A ArrayList<String> object cannot be passed as argument to a method that asks for a ArrayList<Object> because the two types are instantiations of the same generic type, but for different type arguments, and for this reason they are not compatible with each other.

Concrete parameterized types are concrete instantiations of a generic type.  They are almost like types; there are only a few restrictions.  They can NOT be used for the following purposes:

  • for creation of arrays
  • in exception handling
  • in a class literal
  • in an instanceof expression

Arrays holding elements whose type is a concrete parameterized type are illegal.

Example (of illegal array type):

static void test() {
  Pair<Integer,Integer>[] intPairArr = new Pair<Integer,Integer>[10] ; // error
  addElements(intPairArr); 
  Pair<Integer,Integer> pair = intPairArr[1];
  Integer i = pair.getFirst();
  pair.setSecond(i);
}
static void addElements( Object[] objArr) {
  objArr[0] = new Pair<Integer,Integer>(0,0);
  objArr[1] = new Pair<String,String>("","");      // should fail with ArrayStoreException
}

The compiler prohibits creation of arrays whose component type is a concrete parameterized type, like Pair<Integer,Integer> in our example.  We discussed in the preceding entry why is it reasonable that the compiler qualifies a Pair<Integer,Integer>[] as illegal.  The key problem is that compiler and runtime system must ensure that an array is a homogenous sequence of elements of the same type.  One of the type checks, namely the array-store-check performed by the virtual machine at runtime, fails to detect the offending insertion of an alien element. In the example the second insertion in the addElements method should fail, because were are adding a pair of strings to an array of integral values, but it does not fail as expected  The reasons were discussed in the preceding entry.

If we cannot use arrays holding elements whose type is a concrete parameterized type, what do we use as a workaround?

Let us consider 3 conceivable workarounds:

  • array of raw type
  • array of unbounded wildcard parameterized type
  • collection instead of array

While arrays of concrete parameterized types are illegal, collections of concrete parameterized types are permitted.

A wildcard parameterized type is an instantiation of a generic type where at least one type argument is a wildcard.  Examples of wildcard parameterized types are Collection<?> , List<? extends Number> , Comparator<? super String> and Pair<String,?> . A wildcard parameterized type denotes a family of types comprising concrete instantiations of a generic type.  The kind of the wildcard being used determines which concrete parameterized types belong to the family.  For instance, the wildcard parameterized type Collection<?> denotes the family of all instantiations of the Collection interface regardless of the type argument.  The wildcard parameterized type List<? extends Number> denotes the family of all list types where the element type is a subtype of  Number .  The wildcard parameterized type Comparator<? super String> is the family of all instantiations of the Comparator interface for type argument types that are supertypes of String.

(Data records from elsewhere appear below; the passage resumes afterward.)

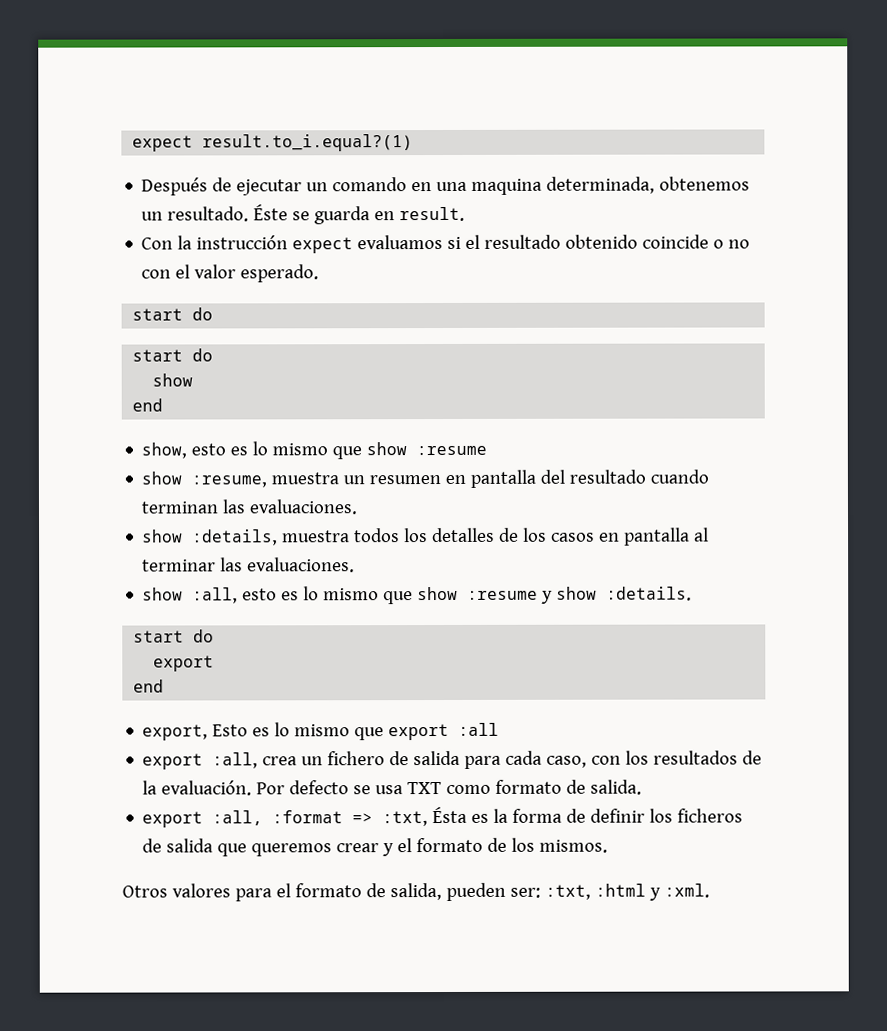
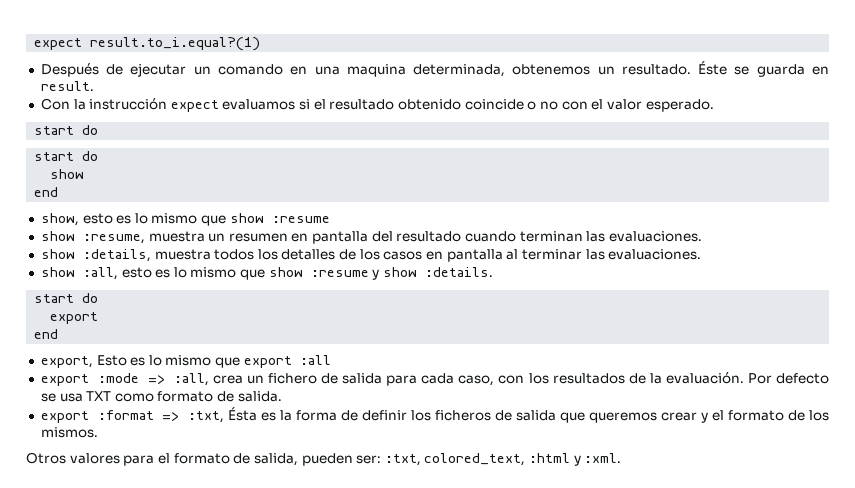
- export :all, crea un fichero de salida para cada caso, con los resultados de la evaluación.
+ export :mode => :all, crea un fichero de salida para cada caso, con los resultados de la evaluación.
- export :all, :format => :txt, Ésta es la forma de definir los ficheros de salida que queremos crear y el formato de los mismos.
+ export :format => :txt, Ésta es la forma de definir los ficheros de salida que queremos crear y el formato de los mismos.
- Otros valores para el formato de salida, pueden ser: :txt, :html y :xml.
+ Otros valores para el formato de salida, pueden ser: :txt, colored_text, :html y :xml.

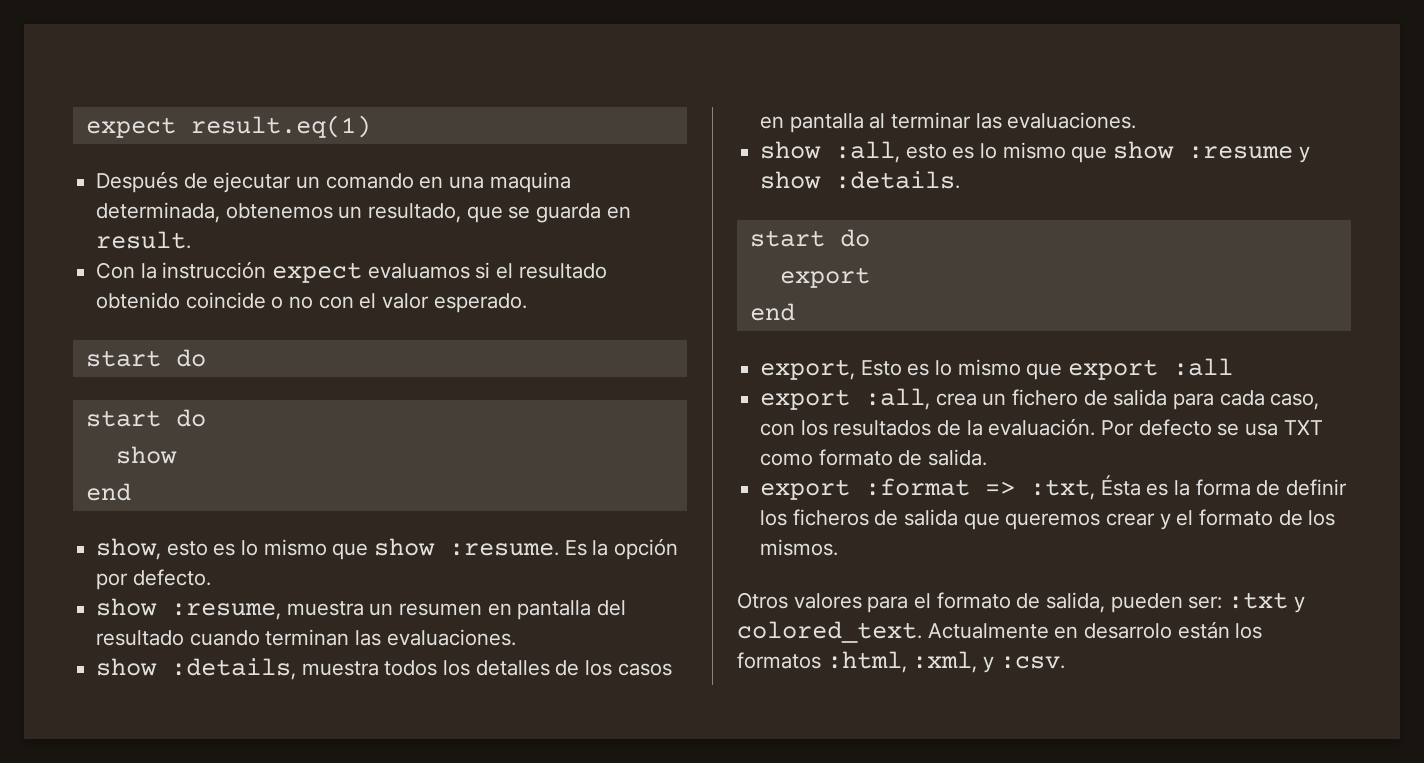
- expect result.to_i.equal?(1)
+ expect result.eq(1)
- Después de ejecutar un comando en una maquina determinada, obtenemos un resultado. Éste se guarda en result.
+ Después de ejecutar un comando en una maquina determinada, obtenemos un resultado, que se guarda en result.
- show, esto es lo mismo que show :resume
+ show, esto es lo mismo que show :resume. Es la opción por defecto.
- export :mode => :all, crea un fichero de salida para cada caso, con los resultados de la evaluación.
+ export :all, crea un fichero de salida para cada caso, con los resultados de la evaluación.
- Otros valores para el formato de salida, pueden ser: :txt, colored_text, :html y :xml.
+ Otros valores para el formato de salida, pueden ser: :txt y colored_text. Actualmente en desarrolo están los formatos :html, :xml, y :csv.

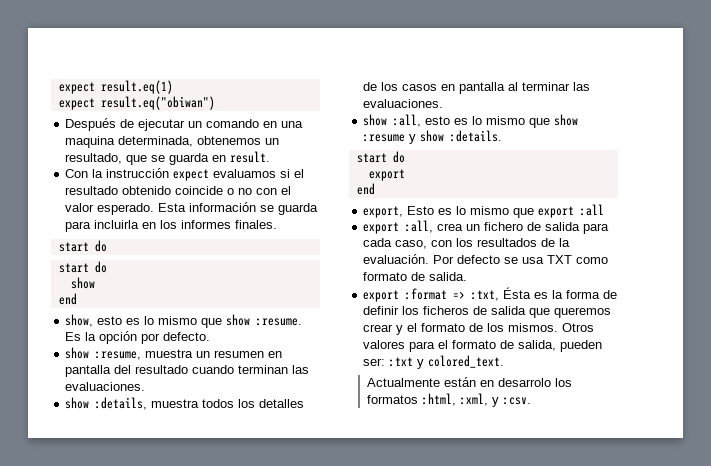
+ expect result.eq("obiwan")
+ Esta información se guarda para incluirla en los informes finales.
- export :format => :txt, Ésta es la forma de definir los ficheros de salida que queremos crear y el formato de los mismos.
- Otros valores para el formato de salida, pueden ser: :txt y colored_text. Actualmente en desarrolo están los formatos :html, :xml, y :csv.
+ export :format => :txt, Ésta es la forma de definir los ficheros de salida que queremos crear y el formato de los mismos. Otros valores para el formato de salida, pueden ser: :txt y colored_text.
+ Actualmente están en desarrolo los formatos :html, :xml, y :csv.

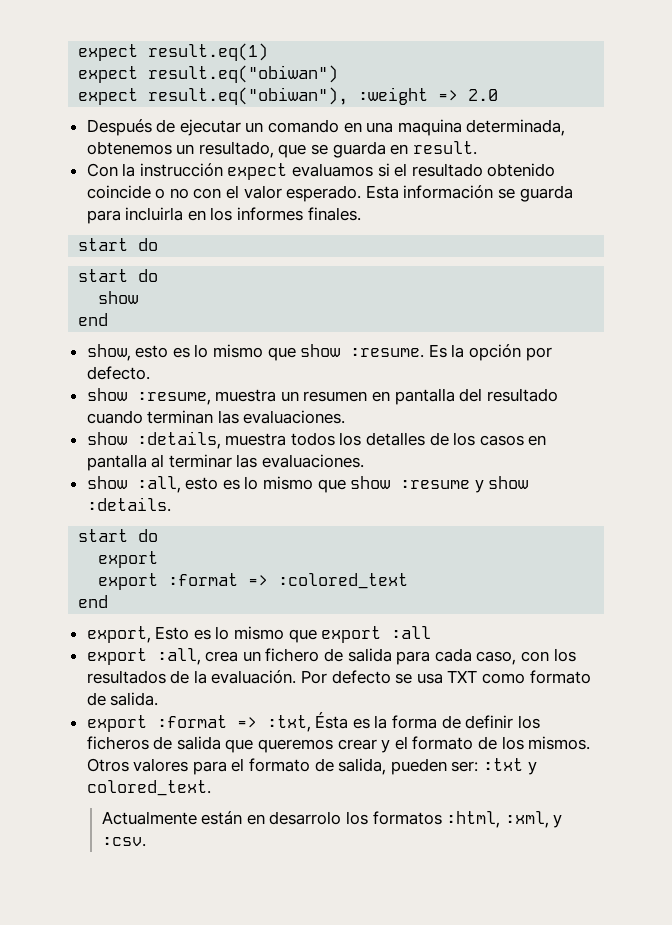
+ expect result.eq("obiwan"), :weight => 2.0
+ export :format => :colored_text

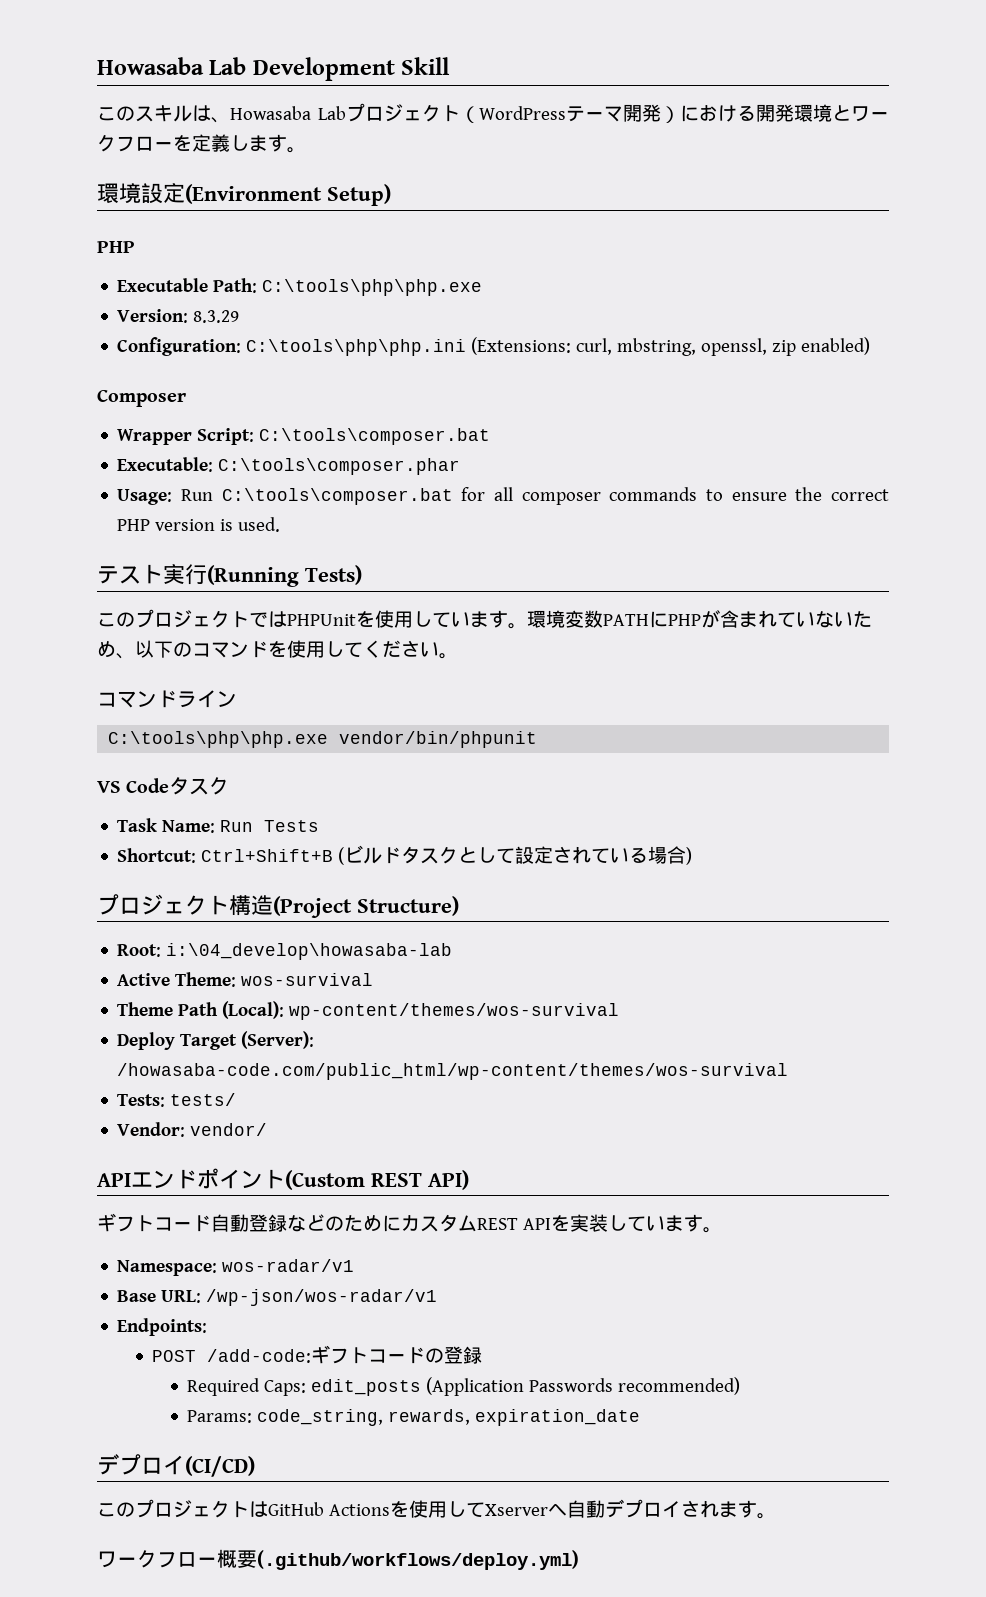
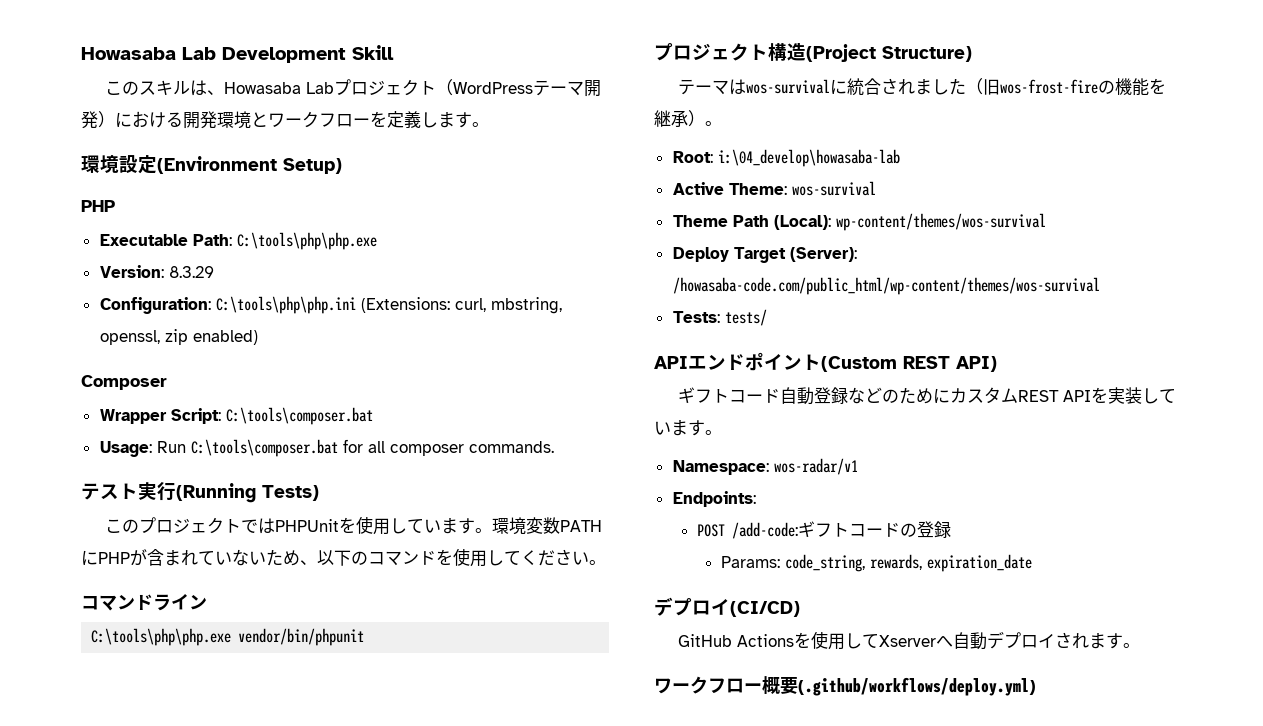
- Executable: C:\tools\composer.phar
- Usage: Run C:\tools\composer.bat for all composer commands to ensure the correct PHP version is used.
+ Usage: Run C:\tools\composer.bat for all composer commands.
- VS Codeタスク
- Task Name: Run Tests
- Shortcut: Ctrl+Shift+B (ビルドタスクとして設定されている場合)
+ テーマはwos-survivalに統合されました（旧wos-frost-fireの機能を継承）。
- Vendor: vendor/
- Base URL: /wp-json/wos-radar/v1
- Required Caps: edit_posts (Application Passwords recommended)
- このプロジェクトはGitHub Actionsを使用してXserverへ自動デプロイされます。
+ GitHub Actionsを使用してXserverへ自動デプロイされます。

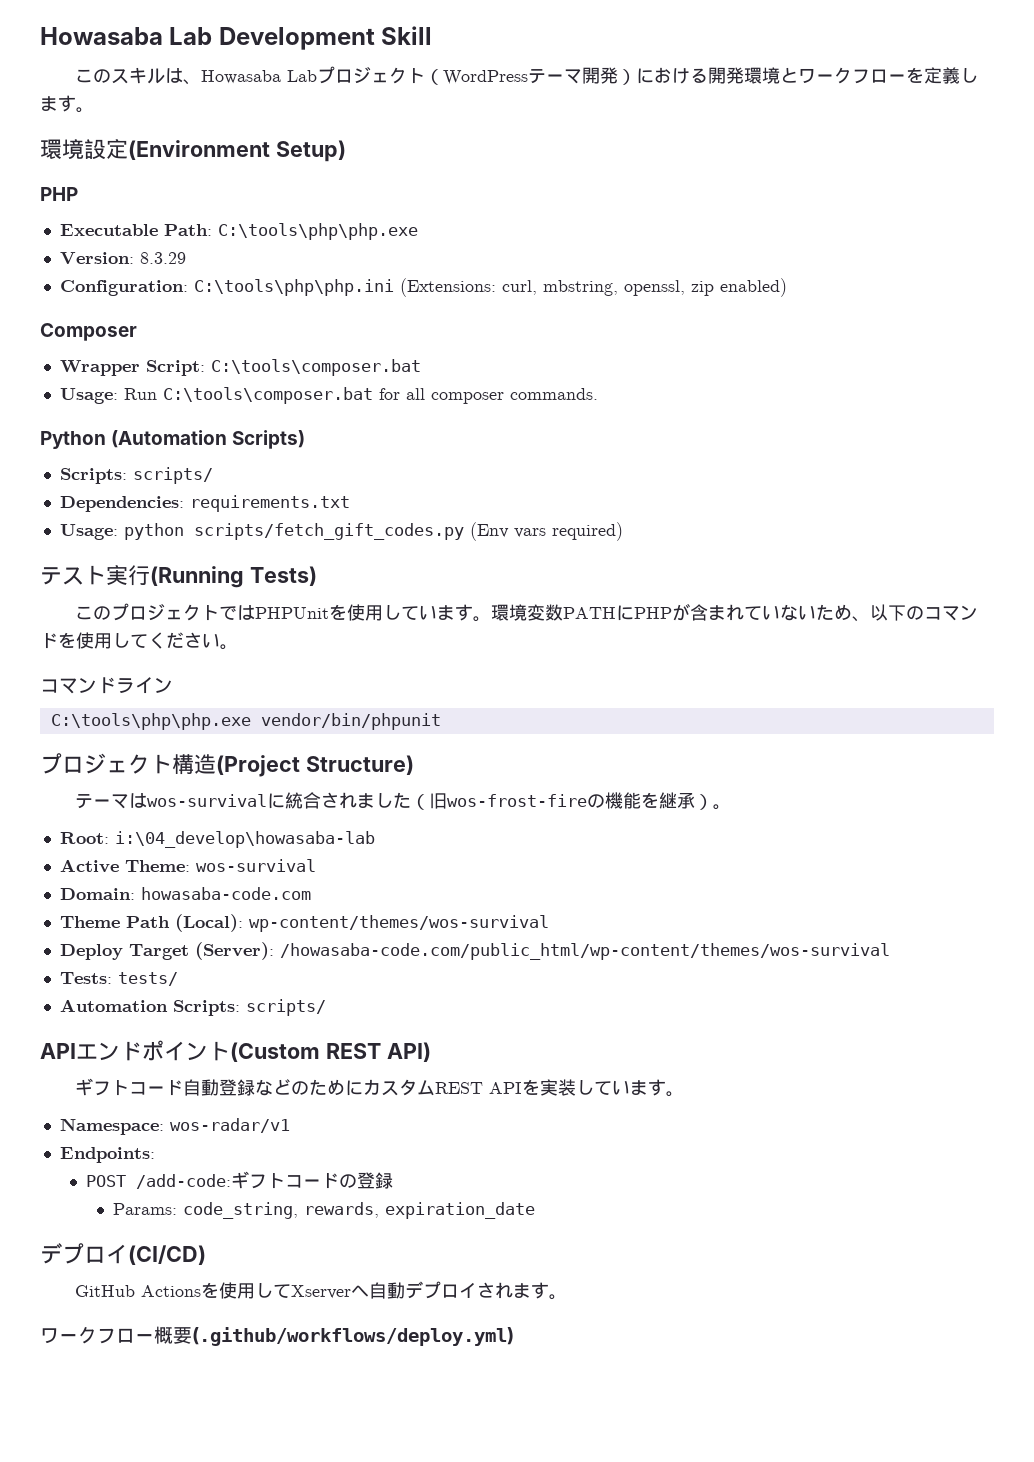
+ Python (Automation Scripts)
+ Scripts: scripts/
+ Dependencies: requirements.txt
+ Usage: python scripts/fetch_gift_codes.py (Env vars required)
+ Domain: howasaba-code.com
+ Automation Scripts: scripts/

A wildcard parameterized type is not a type in the regular sense (different from a non-parameterized class/interface or a raw type).

Wildcard parameterized types can be used for typing (like non-parameterized classes and interfaces):

  • as argument and return types of methods
  • as type of a field or local reference variable
  • as component type of an arrayas type argument of other parameterized types
  • as target type in casts

Not only types can be generic, but methods can be generic, too. Static and non-static methods as well as constructors can have type parameters. The syntax for declaration of the formal type parameters is similar to the syntax for generic types. The type parameter section is delimited by angle brackets and appears before the method’s return type. Its syntax and meaning is identical to the type parameter list of a generic type.

Here is the example of a generic max method that computes the greatest value in a collection of elements of an unknown type A .

Example (of a generic method):

class Collections {
  public static <A extends Comparable<A>> A max(Collection< A > xs) {
    Iterator< A > xi = xs.iterator();
    A w = xi.next();
    while (xi.hasNext()) {
      A x = xi.next();
      if (w.compareTo(x) < 0) w = x;
    }
    return w;
  }

The max method has one type parameter, named A .  It is a place holder for the element type of the collection that the method works on. The type parameter has a bound; it must be a type that is a subtype of Comparable<A>

Example (of the same generic type, this time with bounds):

public interface Comparable<T> {
  public int compareTo(T arg);
}
public class TreeMap<Key extends Comparable<Key> ,Data>{
  private static class Entry<K,V> {
     K key;
     V value;
     Entry<K,V> left = null;
     Entry<K,V> right = null;
     Entry<K,V> parent;
  }
  private transient Entry<Key,Data> root = null;
  ...
  private Entry<Key,Data> getEntry(Key key) {
     Entry<Key,Data> p = root;
     Key k = key;
     while (p != null) {
       int cmp = k. compareTo(p.key)
       if (cmp == 0)
         return p;
       else if (cmp < 0)
         p = p.left;
       else 
         p = p.right; 
     }
     return null;
  }
  public boolean containsKey(Key key) {
     return getEntry(key) != null;
  }
  ...
}

In the example above, the type parameter Key has the bound Comparable<Key> .  Specification of a bound has two effects:

  • It gives access to the methods that the bound specifies .  In the example, the bound Comparable<Key> gives access to the compareTo method that we want to invoke in the implementation of our TreeMap class.
  • Only types “within bounds” can be used for instantiation of the generic type.   In the example, a parameterized type such as TreeMap<Number,String> would be rejected, because the type Number is not a subtype of Comparable<Number> .  A parameterized type like TreeMap<String,String> would be accepted, because the type String is within bounds, i.e. is a subtype of Comparable<String> .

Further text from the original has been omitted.